→ **Aim of the exercise**
Without the images, set down each entry exactly.

********************

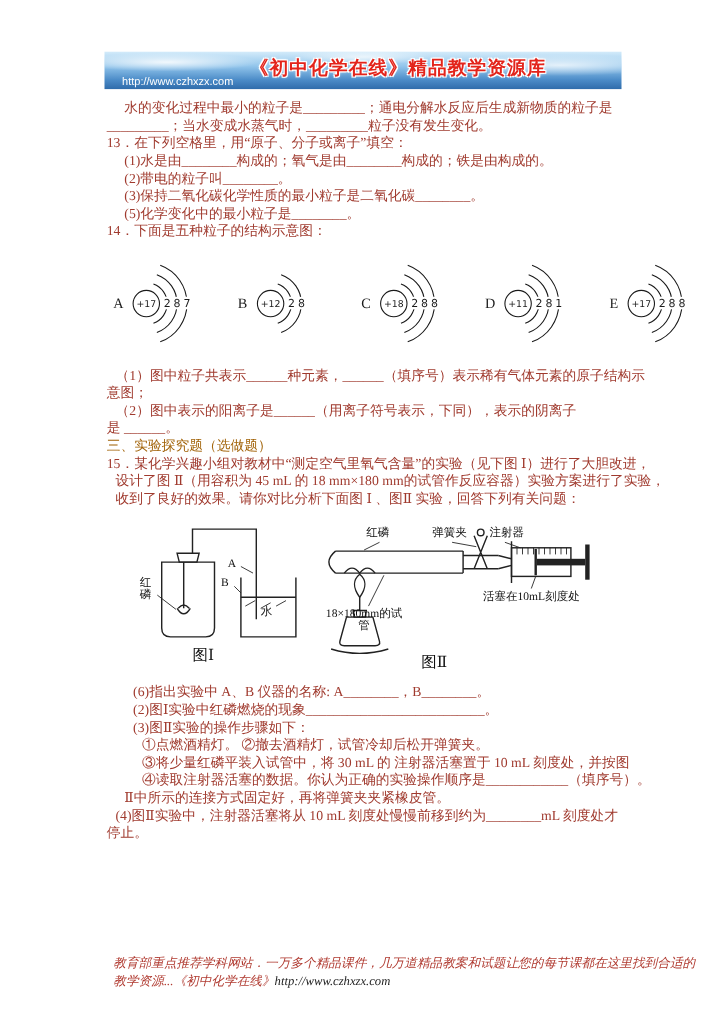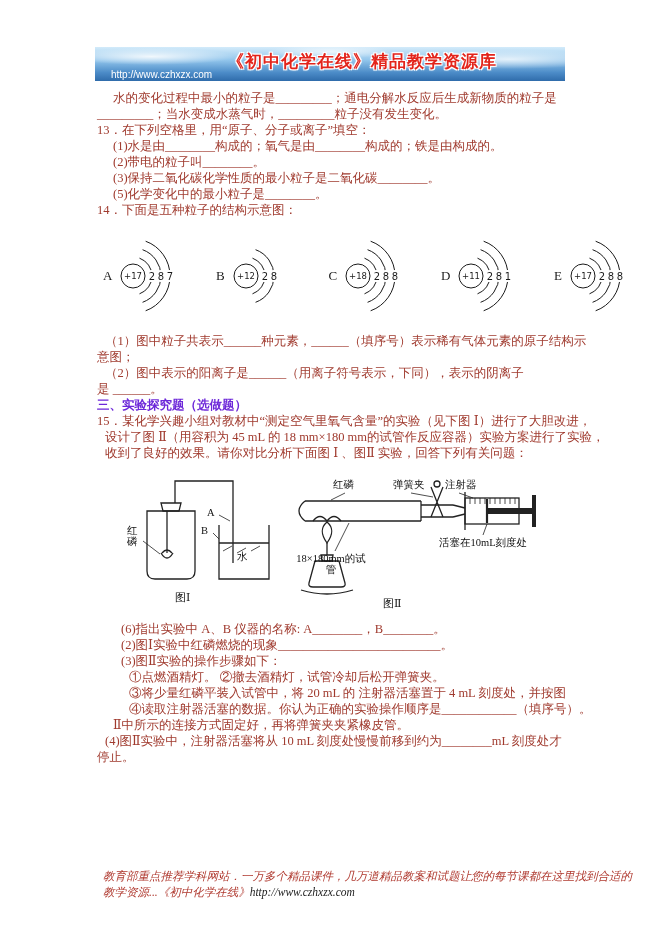--- a/index.html
+++ b/index.html
@@ -19,21 +19,21 @@
       text-shadow:-1px -1px 0 #fff,1px -1px 0 #fff,-1px 1px 0 #fff,1px 1px 0 #fff,0 0 3px #fff;margin-left:32px;}
   .banner-url{position:absolute;left:16px;bottom:1px;font-family:"Liberation Sans",sans-serif;
       font-size:10px;color:#ffffff;cursor:pointer;}
 
   
   .content{position:absolute;left:97px;top:90px;width:480px;color:#a03a2e;
            font-size:12.5px;line-height:16px;}
   .line{white-space:nowrap;height:16px;}
   .i0{padding-left:0}.i8{padding-left:8px}.i16{padding-left:16px}
   .i24{padding-left:24px}.i32{padding-left:32px}
-  .section{color:#6d28d9;font-weight:bold;}
+  .section{color:#a16207;font-weight:normal;}
 
   
   .particle-row{height:115px;width:548px;display:flex;justify-content:space-between;
                 align-items:center;padding-left:6px;color:#1a1a1a;}
   .particle{display:flex;align-items:center;}
   .p-letter{font-size:13px;color:#1a1a1a;margin-right:1px;}
   .pd-stroke{fill:none;stroke:#1a1a1a;stroke-width:1;}
   .pd-charge{font-size:8.5px;fill:#1a1a1a;text-anchor:middle;font-family:"DejaVu Sans",sans-serif;}
   .pd-digit{font-size:10px;fill:#1a1a1a;text-anchor:middle;paint-order:stroke;stroke:#fff;
             stroke-width:4px;font-family:"DejaVu Sans",sans-serif;}
@@ -41,21 +41,21 @@
   
   .fig-block{position:relative;height:160px;}
   .figure{position:absolute;}
   .fig-art path,.fig-art rect,.fig-art circle{fill:none;stroke:#222;stroke-width:1.3;}
   .fig-art .thin{stroke-width:0.8;}
   .fig-art .w2{stroke-width:2.2;}
   .fig-art .fill{fill:#222;stroke:none;}
   .fig-label{position:absolute;color:#111;font-size:10.5px;line-height:11px;white-space:nowrap;}
   .fig-label.vert{white-space:normal;width:13px;}
   .fig-label.wrap{white-space:normal;width:72px;text-align:center;}
-  .fig-caption{position:absolute;color:#111;font-size:11px;}
+  .fig-caption{position:absolute;color:#111;font-size:14px;}
 
   
   .footer{position:absolute;left:103px;top:868px;width:480px;color:#b03a30;
           font-size:11.5px;line-height:16px;white-space:nowrap;font-style:italic;}
   .f-url{color:#222;cursor:pointer;}
 </style>
 </head>
 <body>
 
 <div class="page">
@@ -235,21 +235,21 @@
         <span class="fig-label wrap" style="left:8px;top:86px">18×180mm的试管</span>
         <span class="fig-label" style="left:152px;top:70px">活塞在10mL刻度处</span>
         <div class="fig-caption" style="left:96px;top:128px">图Ⅱ</div>
       </div>
     </div>
 
     <div class="line i24">(6)指出实验中 A、B 仪器的名称: A________，B________。</div>
     <div class="line i24">(2)图Ⅰ实验中红磷燃烧的现象__________________________。</div>
     <div class="line i24">(3)图Ⅱ实验的操作步骤如下：</div>
     <div class="line i32">①点燃酒精灯。 ②撤去酒精灯，试管冷却后松开弹簧夹。</div>
-    <div class="line i32">③将少量红磷平装入试管中，将 20 mL 的 注射器活塞置于 4 mL 刻度处，并按图</div>
+    <div class="line i32">③将少量红磷平装入试管中，将 30 mL 的 注射器活塞置于 10 mL 刻度处，并按图</div>
     <div class="line i32">④读取注射器活塞的数据。你认为正确的实验操作顺序是____________（填序号）。</div>
     <div class="line i16">Ⅱ中所示的连接方式固定好，再将弹簧夹夹紧橡皮管。</div>
     <div class="line i8">(4)图Ⅱ实验中，注射器活塞将从 10 mL 刻度处慢慢前移到约为________mL 刻度处才</div>
     <div class="line i0">停止。</div>
   </div>
 
   <div class="footer">
     <div>教育部重点推荐学科网站．一万多个精品课件，几万道精品教案和试题让您的每节课都在这里找到合适的</div>
     <div>
       <span>教学资源...《初中化学在线》</span><span class="f-url">http://www.czhxzx.com</span>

********************

→ **Response box**
--- a/index.html
+++ b/index.html
@@ -19,21 +19,21 @@
       text-shadow:-1px -1px 0 #fff,1px -1px 0 #fff,-1px 1px 0 #fff,1px 1px 0 #fff,0 0 3px #fff;margin-left:32px;}
   .banner-url{position:absolute;left:16px;bottom:1px;font-family:"Liberation Sans",sans-serif;
       font-size:10px;color:#ffffff;cursor:pointer;}
 
   
   .content{position:absolute;left:97px;top:90px;width:480px;color:#a03a2e;
            font-size:12.5px;line-height:16px;}
   .line{white-space:nowrap;height:16px;}
   .i0{padding-left:0}.i8{padding-left:8px}.i16{padding-left:16px}
   .i24{padding-left:24px}.i32{padding-left:32px}
-  .section{color:#6d28d9;font-weight:bold;}
+  .section{color:#a16207;font-weight:normal;}
 
   
   .particle-row{height:115px;width:548px;display:flex;justify-content:space-between;
                 align-items:center;padding-left:6px;color:#1a1a1a;}
   .particle{display:flex;align-items:center;}
   .p-letter{font-size:13px;color:#1a1a1a;margin-right:1px;}
   .pd-stroke{fill:none;stroke:#1a1a1a;stroke-width:1;}
   .pd-charge{font-size:8.5px;fill:#1a1a1a;text-anchor:middle;font-family:"DejaVu Sans",sans-serif;}
   .pd-digit{font-size:10px;fill:#1a1a1a;text-anchor:middle;paint-order:stroke;stroke:#fff;
             stroke-width:4px;font-family:"DejaVu Sans",sans-serif;}
@@ -41,21 +41,21 @@
   
   .fig-block{position:relative;height:160px;}
   .figure{position:absolute;}
   .fig-art path,.fig-art rect,.fig-art circle{fill:none;stroke:#222;stroke-width:1.3;}
   .fig-art .thin{stroke-width:0.8;}
   .fig-art .w2{stroke-width:2.2;}
   .fig-art .fill{fill:#222;stroke:none;}
   .fig-label{position:absolute;color:#111;font-size:10.5px;line-height:11px;white-space:nowrap;}
   .fig-label.vert{white-space:normal;width:13px;}
   .fig-label.wrap{white-space:normal;width:72px;text-align:center;}
-  .fig-caption{position:absolute;color:#111;font-size:11px;}
+  .fig-caption{position:absolute;color:#111;font-size:14px;}
 
   
   .footer{position:absolute;left:103px;top:868px;width:480px;color:#b03a30;
           font-size:11.5px;line-height:16px;white-space:nowrap;font-style:italic;}
   .f-url{color:#222;cursor:pointer;}
 </style>
 </head>
 <body>
 
 <div class="page">
@@ -235,21 +235,21 @@
         <span class="fig-label wrap" style="left:8px;top:86px">18×180mm的试管</span>
         <span class="fig-label" style="left:152px;top:70px">活塞在10mL刻度处</span>
         <div class="fig-caption" style="left:96px;top:128px">图Ⅱ</div>
       </div>
     </div>
 
     <div class="line i24">(6)指出实验中 A、B 仪器的名称: A________，B________。</div>
     <div class="line i24">(2)图Ⅰ实验中红磷燃烧的现象__________________________。</div>
     <div class="line i24">(3)图Ⅱ实验的操作步骤如下：</div>
     <div class="line i32">①点燃酒精灯。 ②撤去酒精灯，试管冷却后松开弹簧夹。</div>
-    <div class="line i32">③将少量红磷平装入试管中，将 20 mL 的 注射器活塞置于 4 mL 刻度处，并按图</div>
+    <div class="line i32">③将少量红磷平装入试管中，将 30 mL 的 注射器活塞置于 10 mL 刻度处，并按图</div>
     <div class="line i32">④读取注射器活塞的数据。你认为正确的实验操作顺序是____________（填序号）。</div>
     <div class="line i16">Ⅱ中所示的连接方式固定好，再将弹簧夹夹紧橡皮管。</div>
     <div class="line i8">(4)图Ⅱ实验中，注射器活塞将从 10 mL 刻度处慢慢前移到约为________mL 刻度处才</div>
     <div class="line i0">停止。</div>
   </div>
 
   <div class="footer">
     <div>教育部重点推荐学科网站．一万多个精品课件，几万道精品教案和试题让您的每节课都在这里找到合适的</div>
     <div>
       <span>教学资源...《初中化学在线》</span><span class="f-url">http://www.czhxzx.com</span>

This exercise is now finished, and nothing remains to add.